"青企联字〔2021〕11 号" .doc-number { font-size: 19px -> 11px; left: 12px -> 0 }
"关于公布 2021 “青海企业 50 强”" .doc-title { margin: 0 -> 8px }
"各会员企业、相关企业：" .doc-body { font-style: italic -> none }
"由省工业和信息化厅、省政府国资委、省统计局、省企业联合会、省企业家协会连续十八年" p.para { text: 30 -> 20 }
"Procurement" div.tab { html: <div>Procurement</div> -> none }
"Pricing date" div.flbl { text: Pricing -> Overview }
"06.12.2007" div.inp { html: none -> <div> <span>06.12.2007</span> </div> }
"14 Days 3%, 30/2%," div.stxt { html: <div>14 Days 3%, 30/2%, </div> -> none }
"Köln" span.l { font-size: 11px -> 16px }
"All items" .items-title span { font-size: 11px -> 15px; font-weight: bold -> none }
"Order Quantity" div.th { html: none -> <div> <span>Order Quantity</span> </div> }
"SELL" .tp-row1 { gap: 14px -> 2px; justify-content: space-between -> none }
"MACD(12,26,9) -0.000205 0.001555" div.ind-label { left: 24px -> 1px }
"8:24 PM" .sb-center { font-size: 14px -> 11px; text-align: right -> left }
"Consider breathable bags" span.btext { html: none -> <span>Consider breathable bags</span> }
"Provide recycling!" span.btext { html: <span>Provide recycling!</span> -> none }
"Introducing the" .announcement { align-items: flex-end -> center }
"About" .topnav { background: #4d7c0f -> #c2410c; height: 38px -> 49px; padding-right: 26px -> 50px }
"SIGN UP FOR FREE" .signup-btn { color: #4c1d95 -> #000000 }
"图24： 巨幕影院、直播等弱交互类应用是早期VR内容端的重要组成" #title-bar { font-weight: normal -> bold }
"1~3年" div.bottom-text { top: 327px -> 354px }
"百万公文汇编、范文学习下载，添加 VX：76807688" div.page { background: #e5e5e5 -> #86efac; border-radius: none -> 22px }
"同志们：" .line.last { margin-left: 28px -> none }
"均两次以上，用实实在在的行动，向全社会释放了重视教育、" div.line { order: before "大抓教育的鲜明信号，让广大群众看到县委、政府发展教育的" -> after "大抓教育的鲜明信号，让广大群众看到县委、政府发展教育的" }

→ Work request:
Down to the last line, give the records again exactly.

→ Task answer:
"青企联字〔2021〕11 号" .doc-number { font-size: 19px -> 11px; left: 12px -> 0 }
"关于公布 2021 “青海企业 50 强”" .doc-title { margin: 0 -> 8px }
"各会员企业、相关企业：" .doc-body { font-style: italic -> none }
"由省工业和信息化厅、省政府国资委、省统计局、省企业联合会、省企业家协会连续十八年" p.para { text: 30 -> 20 }
"Procurement" div.tab { html: <div>Procurement</div> -> none }
"Pricing date" div.flbl { text: Pricing -> Overview }
"06.12.2007" div.inp { html: none -> <div> <span>06.12.2007</span> </div> }
"14 Days 3%, 30/2%," div.stxt { html: <div>14 Days 3%, 30/2%, </div> -> none }
"Köln" span.l { font-size: 11px -> 16px }
"All items" .items-title span { font-size: 11px -> 15px; font-weight: bold -> none }
"Order Quantity" div.th { html: none -> <div> <span>Order Quantity</span> </div> }
"SELL" .tp-row1 { gap: 14px -> 2px; justify-content: space-between -> none }
"MACD(12,26,9) -0.000205 0.001555" div.ind-label { left: 24px -> 1px }
"8:24 PM" .sb-center { font-size: 14px -> 11px; text-align: right -> left }
"Consider breathable bags" span.btext { html: none -> <span>Consider breathable bags</span> }
"Provide recycling!" span.btext { html: <span>Provide recycling!</span> -> none }
"Introducing the" .announcement { align-items: flex-end -> center }
"About" .topnav { background: #4d7c0f -> #c2410c; height: 38px -> 49px; padding-right: 26px -> 50px }
"SIGN UP FOR FREE" .signup-btn { color: #4c1d95 -> #000000 }
"图24： 巨幕影院、直播等弱交互类应用是早期VR内容端的重要组成" #title-bar { font-weight: normal -> bold }
"1~3年" div.bottom-text { top: 327px -> 354px }
"百万公文汇编、范文学习下载，添加 VX：76807688" div.page { background: #e5e5e5 -> #86efac; border-radius: none -> 22px }
"同志们：" .line.last { margin-left: 28px -> none }
"均两次以上，用实实在在的行动，向全社会释放了重视教育、" div.line { order: before "大抓教育的鲜明信号，让广大群众看到县委、政府发展教育的" -> after "大抓教育的鲜明信号，让广大群众看到县委、政府发展教育的" }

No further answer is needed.